Energia – Mudanças estruturantes estimulam o setor

Perspectivas 2021 - Energia

Previsão de entrada em vigor de mudanças estruturantes estimula o setor elétrico - Energia - Perspectivas 2021 ©QD Foto: iStockPhotos

Previsão de entrada em vigor de mudanças estruturantes estimula o setor elétrico – Energia – Perspectivas 2021

O ano de 2021 tem ingredientes para ficar marcado como ponto de inflexão do setor de energia elétrica no país. Não pela esperança da sociedade de que um possível arrefecimento dos efeitos da pandemia se reflita numa recuperação ou início de alta no consumo de energia, que historicamente cresce 1,5% a cada ponto percentual de aumento do PIB.

A mudança de rumo para o setor tem a ver com pautas estruturantes que há anos são discutidas, postergadas e novamente prometidas, mas que sinalizam poder sair do papel ainda no primeiro semestre – a não ser que sejam de novo adiadas e decepcionem não apenas agentes do setor como os consumidores médios e grandes, boa parte deles do setor industrial, comércio e serviços.

A pauta mais esperada é o Projeto de Lei do Senado (PLS) 232/2016, o chamado projeto de modernização do setor elétrico. O ministro de Minas e Energia (MME), Bento Albuquerque, anunciou no fim de janeiro que o PLS – aprovado pelo Senado em março de 2020 – será encaminhado à Câmara dos Deputados ainda em fevereiro para aprovação prevista até o fim do primeiro semestre.

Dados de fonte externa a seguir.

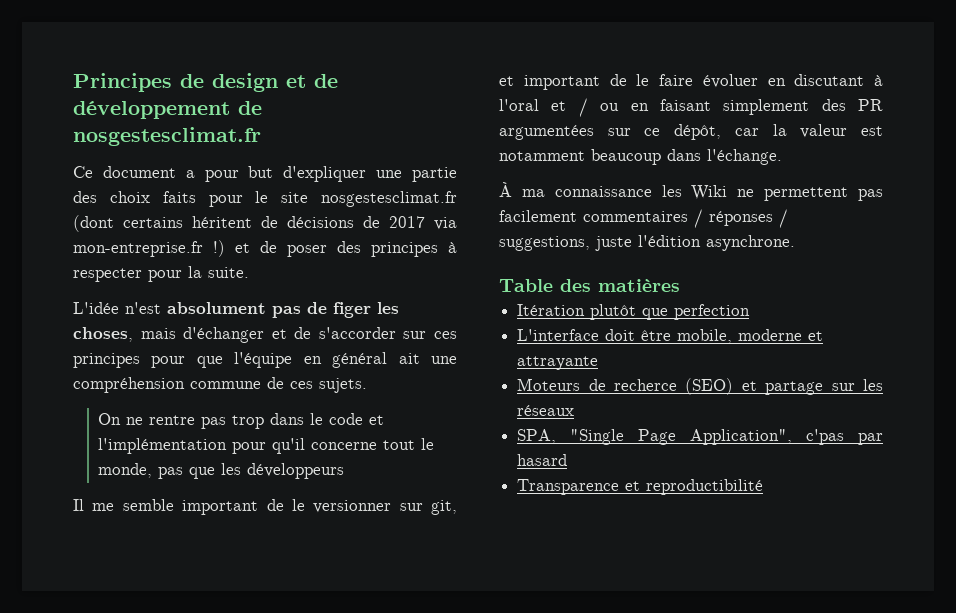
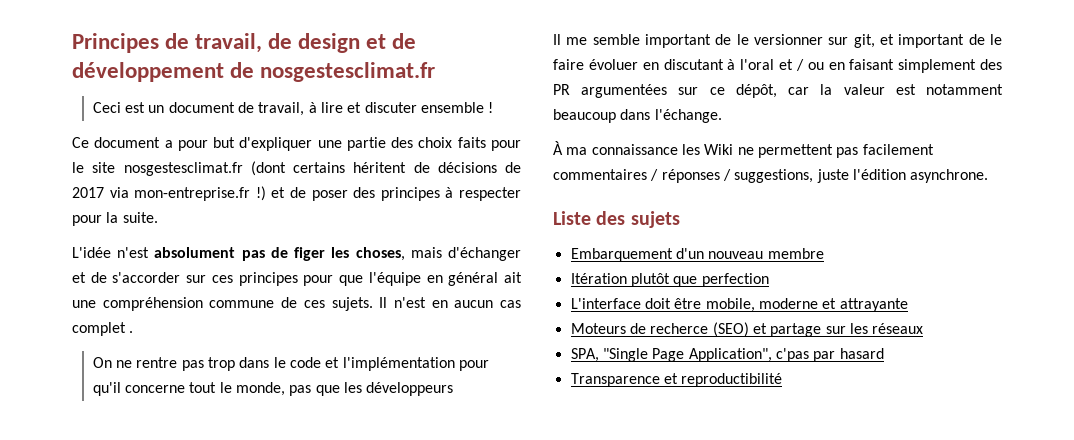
(204, 81) none -> [195,33,293,53] travail, de
(261, 136) none -> [92,102,494,116] // Ceci est un document de travail, à lire et discuter ensemble !
(367, 385) none -> [379,297,521,308] [72,322,134,336] Il n'est en aucun cas complet .
[499,279,680,292] Table des matières -> [553,211,680,228] [570,248,824,262] Liste des sujets // Embarquement d'un nouveau membre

Há vários pontos no projeto considerados transformadores no setor. De início, ele institui a programação para a abertura total para os consumidores ingressarem no mercado livre, inclusive os de baixa tensão e independentemente da carga. Com a sanção da lei, em 42 meses haverá a abertura total, com a possibilidade de portabilidade da conta de luz entre as distribuidoras. Atualmente, o mercado livre está limitado aos consumidores de média e alta tensão com demanda contratada superior a 1,5 MW por mês ou a 500 kW caso a energia seja de fonte renovável incentivada (e uma portaria em vigor também estabeleceu que o limite cairá para 1 MW e 500 kW para renovável mantido em 2022).

Um segundo ponto importante do PLS 232 é a chamada separação entre lastro e energia. O lastro é uma espécie de garantia exigida de contratação de capacidade de energia pelo MME e paga por geradores, distribuidores e consumidores. Na legislação atual, o lastro e a energia elétrica de fato gerada e consumida são negociados como se fossem um só produto, o que gera distorções e eleva o custo da energia e o preço final ao consumidor.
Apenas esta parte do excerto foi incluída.